PROBLEM DETAILS: The response must contain every line below in which "letter" appears.

Dataset excerpts
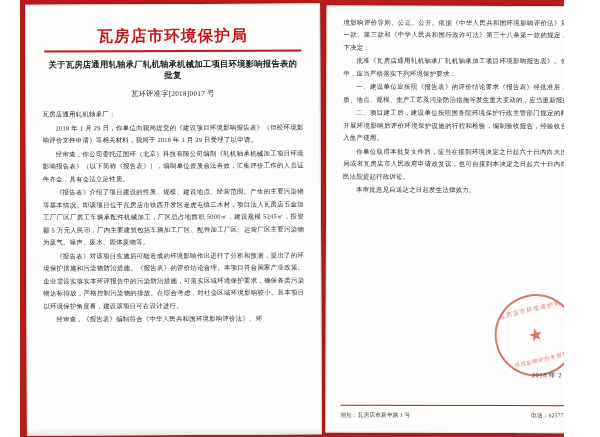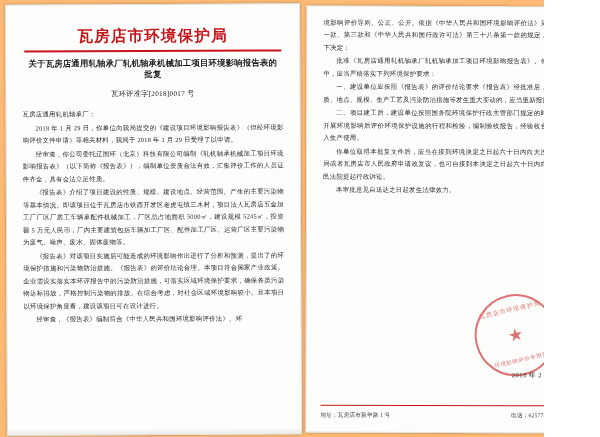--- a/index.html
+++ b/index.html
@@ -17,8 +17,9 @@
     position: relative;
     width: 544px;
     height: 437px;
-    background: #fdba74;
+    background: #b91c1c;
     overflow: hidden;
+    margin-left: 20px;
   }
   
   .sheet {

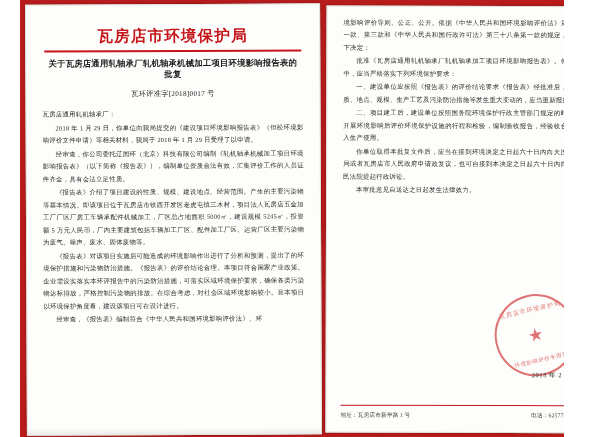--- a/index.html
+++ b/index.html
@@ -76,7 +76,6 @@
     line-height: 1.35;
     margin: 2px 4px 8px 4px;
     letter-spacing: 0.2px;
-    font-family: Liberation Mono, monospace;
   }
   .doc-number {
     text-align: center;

...

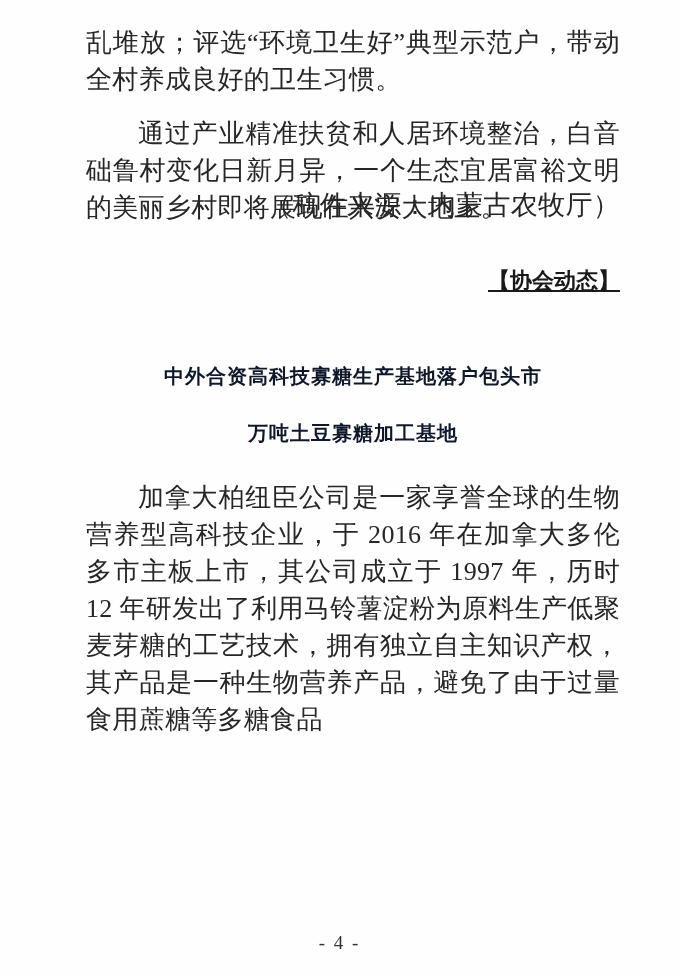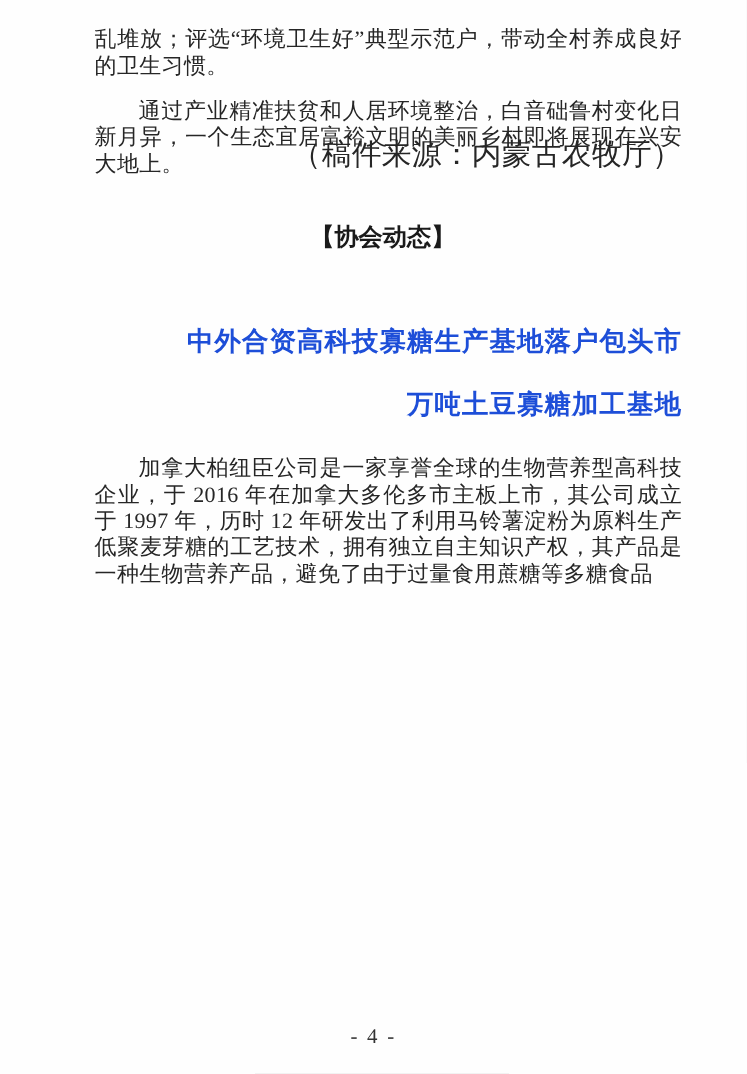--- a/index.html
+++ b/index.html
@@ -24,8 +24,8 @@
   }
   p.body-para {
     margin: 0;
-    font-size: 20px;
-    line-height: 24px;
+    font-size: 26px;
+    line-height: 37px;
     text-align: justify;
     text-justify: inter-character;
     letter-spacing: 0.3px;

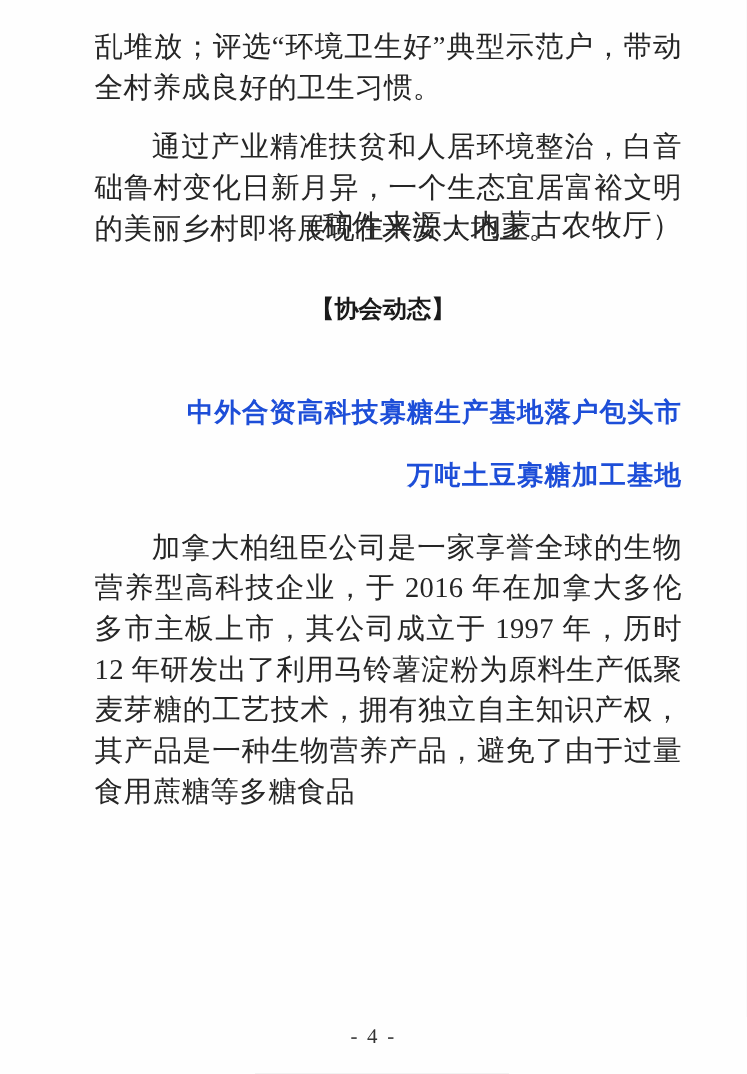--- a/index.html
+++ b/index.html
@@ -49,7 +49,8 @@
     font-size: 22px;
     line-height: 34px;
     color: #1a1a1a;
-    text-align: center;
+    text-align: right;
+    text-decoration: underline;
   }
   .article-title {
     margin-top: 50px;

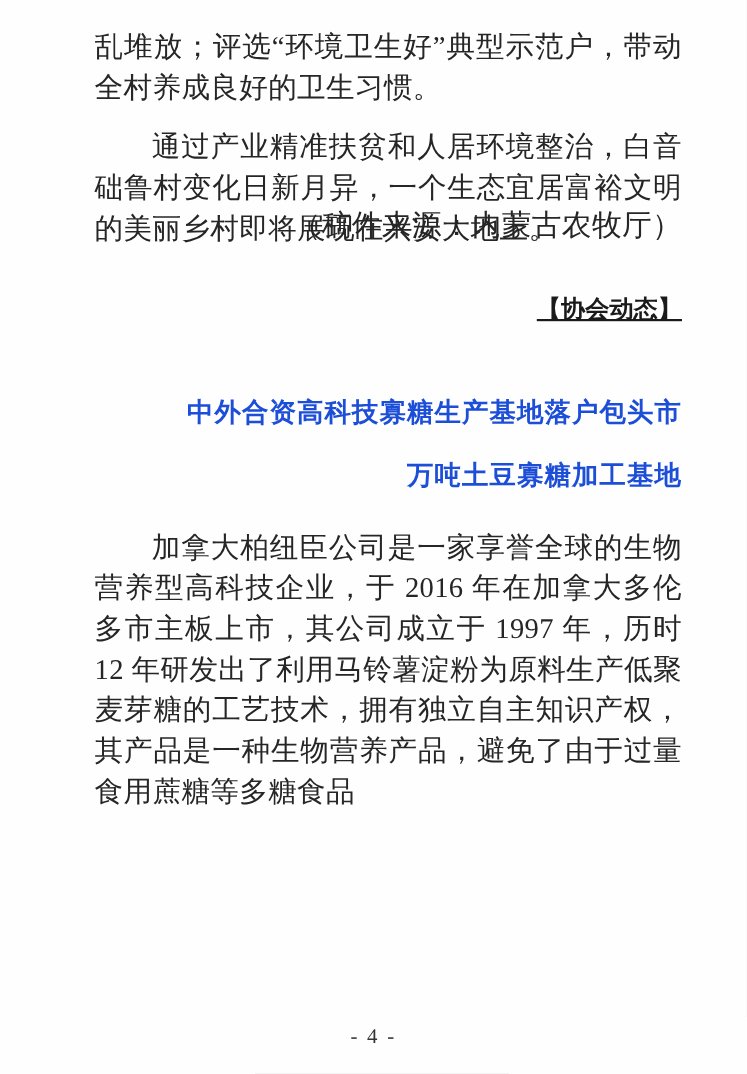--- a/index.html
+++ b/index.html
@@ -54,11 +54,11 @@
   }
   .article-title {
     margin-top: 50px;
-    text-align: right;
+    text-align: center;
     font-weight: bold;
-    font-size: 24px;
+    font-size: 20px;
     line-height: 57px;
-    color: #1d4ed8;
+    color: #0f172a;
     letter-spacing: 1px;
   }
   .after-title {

EXERCISE RESULT:
     letter-spacing: 0.2px;
     letter-spacing: 0.3px;
     letter-spacing: 1px;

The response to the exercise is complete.